Love a good set of boobs, but have to be real, and have to be proportional. Still get hard thinking about my ex's D cup's - perfectly proportioned to her body, and she loved me sucking on them and playing with them. 

Wife is a C cup, and love playing with hers on the extremely rare times that we have sex.


----------



## Big Mama (Mar 24, 2014)

Wolf1974 said:


> The above quote is the issue I would have. It is one thing to have an issue with something, no matter what it is, and be forthcoming and tell your partner. This should be before marriage And stated I don't like this and never will. It's your body and your right to do so no matter the reason. He then has the information to make HIS decision on what he will have to live with.
> 
> As I read this you told him it was ok and let him touch them and NOW have changed on that.
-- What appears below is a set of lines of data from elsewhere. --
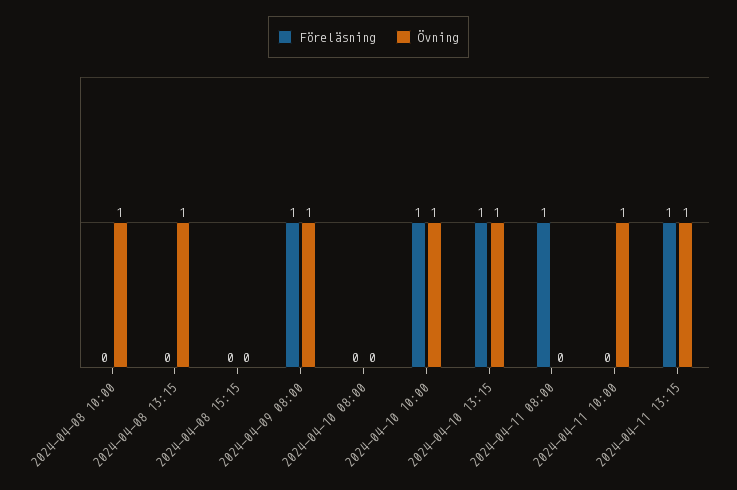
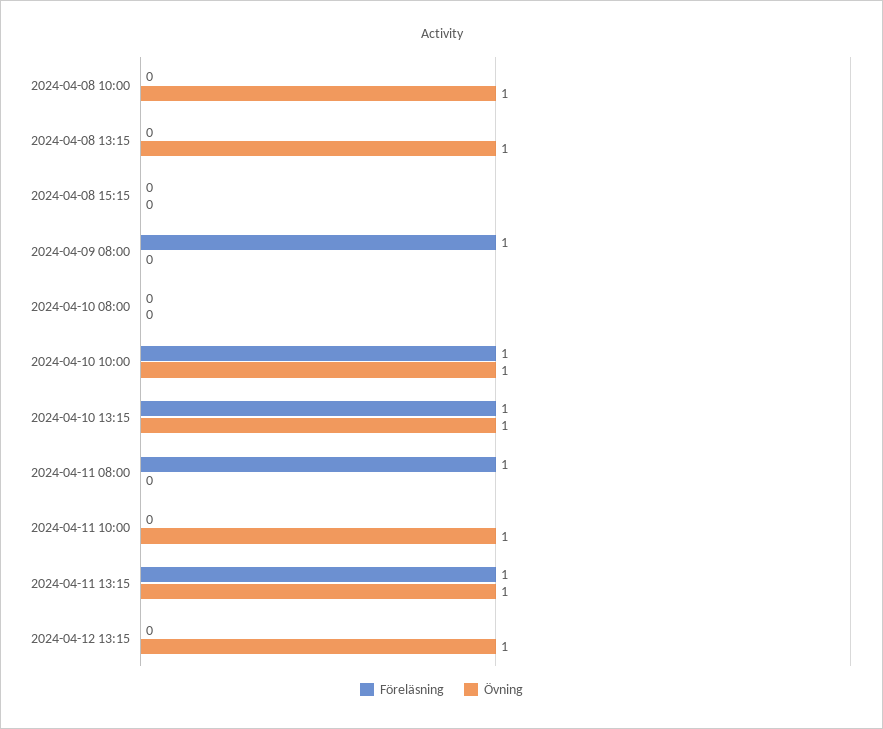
Övning, 2024-04-09 08:00: 1 -> 0
Föreläsning, 2024-04-12 13:15: none -> 0
Övning, 2024-04-12 13:15: none -> 1

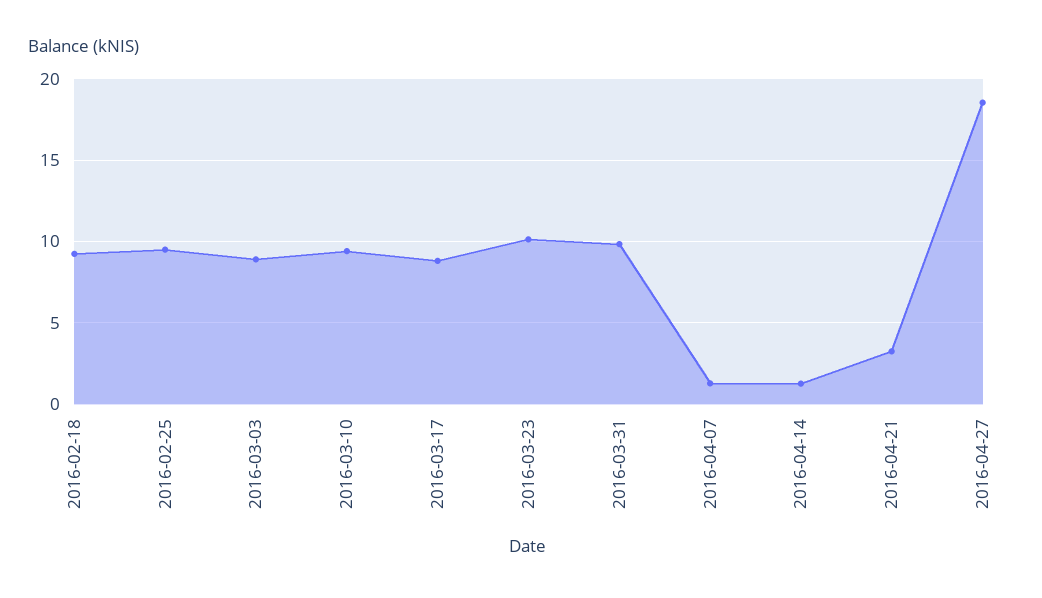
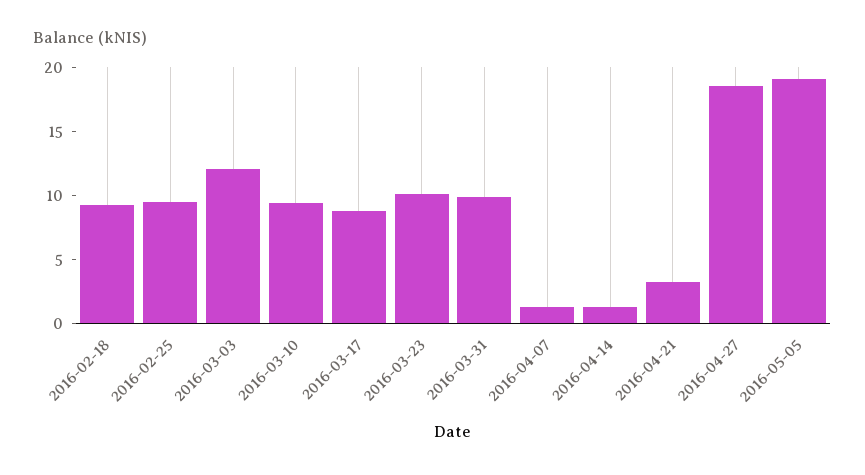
2016-03-03: 9 -> 12
2016-05-05: none -> 19

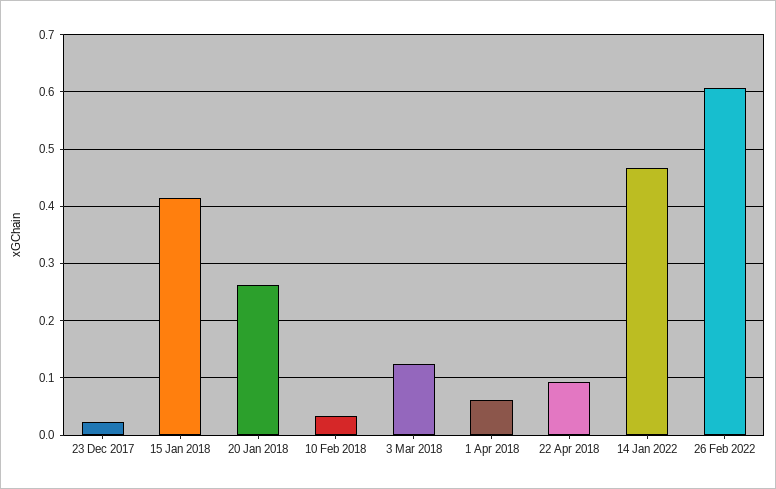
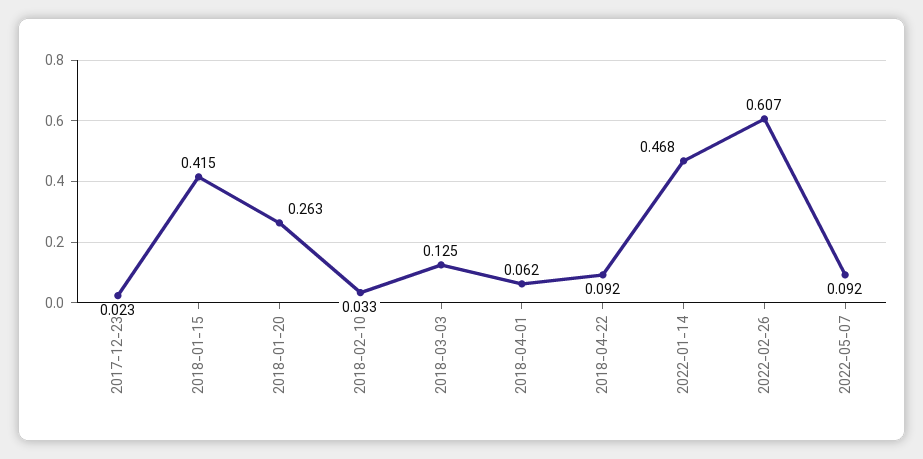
2022-05-07: none -> 0.092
That would be tantamount to a bait and switch for me and would either need to be fixed fast or would quickly become a deal breaker.
> 
> ...


Thanks. It is a horrible thing. Now to the question.... I had sex with my H before we got married. I cried knowing we were going to have sex, I cried while we had sex, I cried after we had sex. There were not sessions of great love and joy. There were sessions of letting him have sex with me.

I thought the rape had no impact on me. I could just pretend it never happened. But I couldn't understand why I cried during sex. It didn't hurt, it wasn't horrible, I just cried for some unknown reason. 

I told my H shortly after we began dating that I would not be giving any BJ's, due to a past bad experience. Some one made me do it, and I have no plans of ever doing it again. I thought that would cover all the bases. I told him again before we ever had sex. I never told him about the degree of rapes. Then after a year of marriage he became abusive, verbally and mentally. So I didn't trust him much anymore. Then he became controlling and the OCD took over. I can't even begin to tell you the things I have gone threw with this man. Only after getting T 20 years after we were married did I realize that rape and CSA had a life long impact. To over come the things that happened I needed to take care of me for the first time in my life. If I didn't like something now was the time to say no. Upon receiving permission from my T, I no longer had to put out twice a week, maybe try no sex for a month then ease back into it at a speed that worked for me. (Which happens to be once every 2 weeks) My H has come to realize if he wants sex with a willing partner then he may need to wait. Having permission to not HAVE TO have sex was the best thing my marriage has ever been threw.To take that off the table completely has been a true blessing. The relief I felt knowing I didn't have to worry about sex was unreal. It let me enjoy life with my husband again. My H at least has a half way willing partner for sex, not someone just doing there wifely duty. 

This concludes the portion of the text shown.